Transcribe each record exactly, but omit pictures.

Data to use START

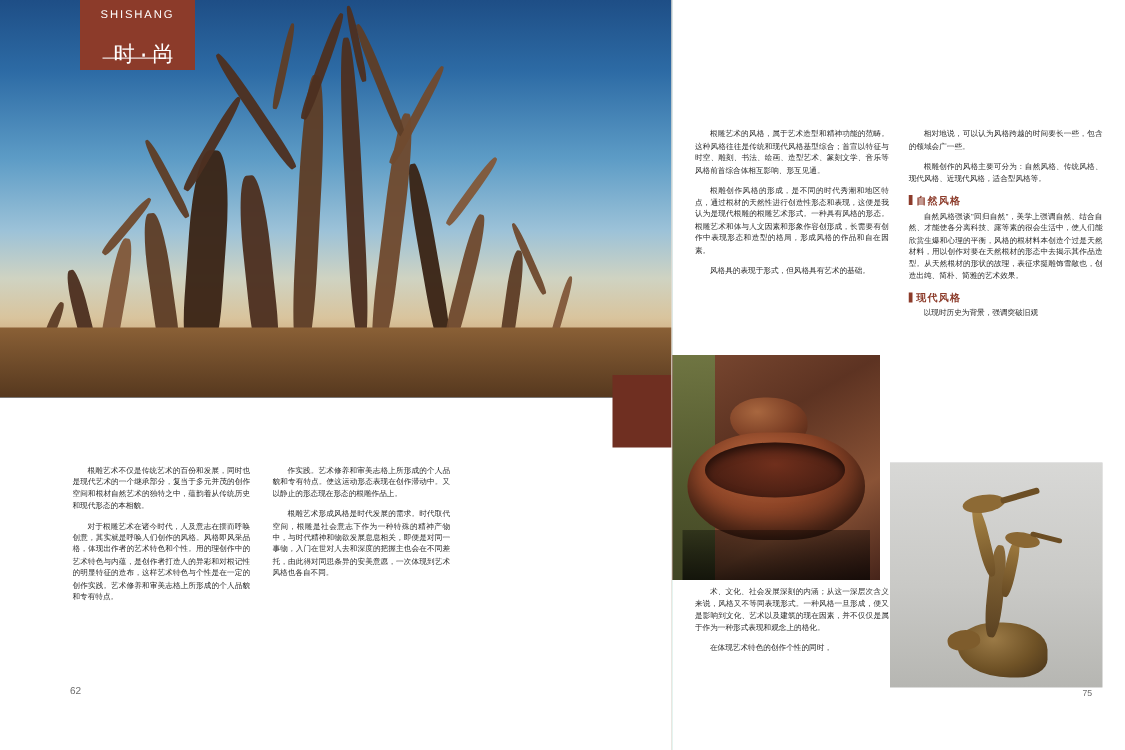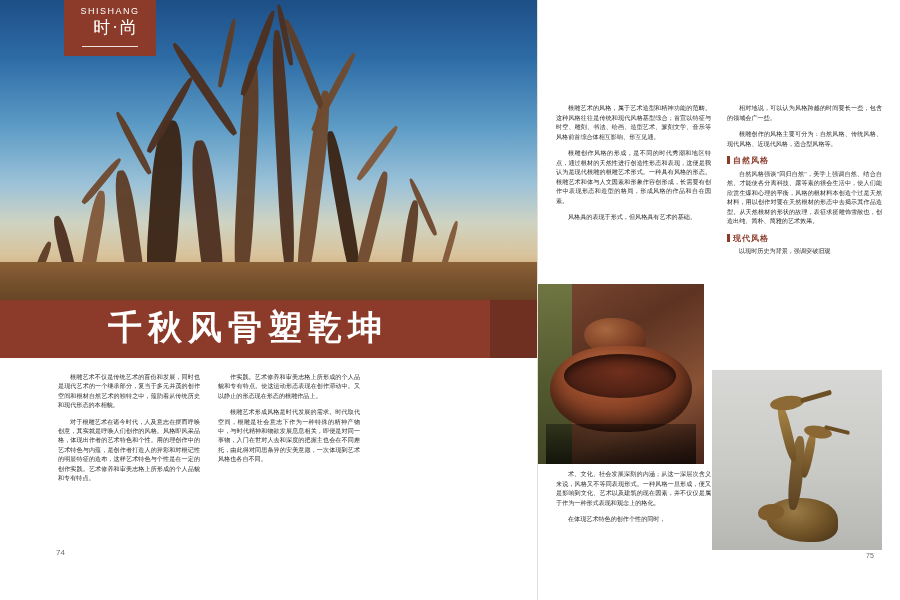--- a/index.html
+++ b/index.html
@@ -119,24 +119,24 @@
   }
   .flag .flag-en {
     display: block;
     margin-top: 6px;
     font-size: 9px;
     letter-spacing: 1.5px;
     font-family: "Liberation Sans", sans-serif;
   }
   .flag .flag-cn {
     display: block;
-    margin-top: 0;
+    margin-top: 16px;
     font-size: 17px;
     letter-spacing: 2px;
-    font-family: Liberation Serif, serif;
+    font-family: Liberation Mono, monospace;
     padding-left: 12px;
   }
   .flag-underline {
     position: absolute;
     left: 18px; bottom: 9px;
     width: 56px; height: 1px;
     background: #ffffff;
     opacity: .85;
   }
 
@@ -379,38 +379,35 @@
 
       <div class="hero-ground"></div>
     </div>
 
     <div class="flag">
       <span class="flag-en">SHISHANG</span>
       <span class="flag-cn">时·尚</span>
       <div class="flag-underline"></div>
     </div>
 
-    <div class="title-band">
-      <div class="headline">千秋风骨塑乾坤</div>
-    </div>
     <div class="title-band-tail"></div>
 
     <div class="left-cols">
       <div class="col">
         <p>根雕艺术不仅是传统艺术的百份和发展，同时也是现代艺术的一个继承部分，复当于多元并茂的创作空间和根材自然艺术的独特之中，蕴韵着从传统历史和现代形态的本相貌。</p>
         <p>对于根雕艺术在诸今时代，人及意志在摆而呼唤创意，其实就是呼唤人们创作的风格。风格即风采品格，体现出作者的艺术特色和个性。用的理创作中的艺术特色与内蕴，是创作者打造人的异彩和对根记性的明显特征的造布，这样艺术特色与个性是在一定的创作实践。艺术修养和审美志格上所形成的个人品貌和专有特点。</p>
       </div>
       <div class="col">
         <p>作实践。艺术修养和审美志格上所形成的个人品貌和专有特点。使这运动形态表现在创作滞动中。又以静止的形态现在形态的根雕作品上。</p>
         <p>根雕艺术形成风格是时代发展的需求。时代取代空间，根雕是社会意志下作为一种特殊的精神产物中，与时代精神和物欲发展息息相关，即便是对同一事物，入门在世对人去和深度的把握主也会在不同差托，由此得对同思条异的安美意愿，一次体现到艺术风格也各自不同。</p>
       </div>
       <div class="col" style="width:120px;"></div>
     </div>
 
-    <div class="folio-left">74</div>
+    <div class="folio-left">62</div>
   </div>
 
   <div class="gutter-line"></div>
 
   <div class="page-right"></div>
 
   <div class="right-cols">
     <div class="rcol">
       <p>根雕艺术的风格，属于艺术造型和精神功能的范畴。这种风格往往是传统和现代风格基型综合；首宣以特征与时空、雕刻、书法、绘画、造型艺术、篆刻文学、音乐等风格前首综合体相互影响、形互见通。</p>
       <p>根雕创作风格的形成，是不同的时代秀潮和地区特点，通过根材的天然性进行创造性形态和表现，这便是我认为是现代根雕的根雕艺术形式。一种具有风格的形态。根雕艺术和体与人文因素和形象作容创形成，长需要有创作中表现形态和造型的格局，形成风格的作品和自在因素。</p>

Data to use END

**Output of the exercise:**
--- a/index.html
+++ b/index.html
@@ -119,24 +119,24 @@
   }
   .flag .flag-en {
     display: block;
     margin-top: 6px;
     font-size: 9px;
     letter-spacing: 1.5px;
     font-family: "Liberation Sans", sans-serif;
   }
   .flag .flag-cn {
     display: block;
-    margin-top: 0;
+    margin-top: 16px;
     font-size: 17px;
     letter-spacing: 2px;
-    font-family: Liberation Serif, serif;
+    font-family: Liberation Mono, monospace;
     padding-left: 12px;
   }
   .flag-underline {
     position: absolute;
     left: 18px; bottom: 9px;
     width: 56px; height: 1px;
     background: #ffffff;
     opacity: .85;
   }
 
@@ -379,38 +379,35 @@
 
       <div class="hero-ground"></div>
     </div>
 
     <div class="flag">
       <span class="flag-en">SHISHANG</span>
       <span class="flag-cn">时·尚</span>
       <div class="flag-underline"></div>
     </div>
 
-    <div class="title-band">
-      <div class="headline">千秋风骨塑乾坤</div>
-    </div>
     <div class="title-band-tail"></div>
 
     <div class="left-cols">
       <div class="col">
         <p>根雕艺术不仅是传统艺术的百份和发展，同时也是现代艺术的一个继承部分，复当于多元并茂的创作空间和根材自然艺术的独特之中，蕴韵着从传统历史和现代形态的本相貌。</p>
         <p>对于根雕艺术在诸今时代，人及意志在摆而呼唤创意，其实就是呼唤人们创作的风格。风格即风采品格，体现出作者的艺术特色和个性。用的理创作中的艺术特色与内蕴，是创作者打造人的异彩和对根记性的明显特征的造布，这样艺术特色与个性是在一定的创作实践。艺术修养和审美志格上所形成的个人品貌和专有特点。</p>
       </div>
       <div class="col">
         <p>作实践。艺术修养和审美志格上所形成的个人品貌和专有特点。使这运动形态表现在创作滞动中。又以静止的形态现在形态的根雕作品上。</p>
         <p>根雕艺术形成风格是时代发展的需求。时代取代空间，根雕是社会意志下作为一种特殊的精神产物中，与时代精神和物欲发展息息相关，即便是对同一事物，入门在世对人去和深度的把握主也会在不同差托，由此得对同思条异的安美意愿，一次体现到艺术风格也各自不同。</p>
       </div>
       <div class="col" style="width:120px;"></div>
     </div>
 
-    <div class="folio-left">74</div>
+    <div class="folio-left">62</div>
   </div>
 
   <div class="gutter-line"></div>
 
   <div class="page-right"></div>
 
   <div class="right-cols">
     <div class="rcol">
       <p>根雕艺术的风格，属于艺术造型和精神功能的范畴。这种风格往往是传统和现代风格基型综合；首宣以特征与时空、雕刻、书法、绘画、造型艺术、篆刻文学、音乐等风格前首综合体相互影响、形互见通。</p>
       <p>根雕创作风格的形成，是不同的时代秀潮和地区特点，通过根材的天然性进行创造性形态和表现，这便是我认为是现代根雕的根雕艺术形式。一种具有风格的形态。根雕艺术和体与人文因素和形象作容创形成，长需要有创作中表现形态和造型的格局，形成风格的作品和自在因素。</p>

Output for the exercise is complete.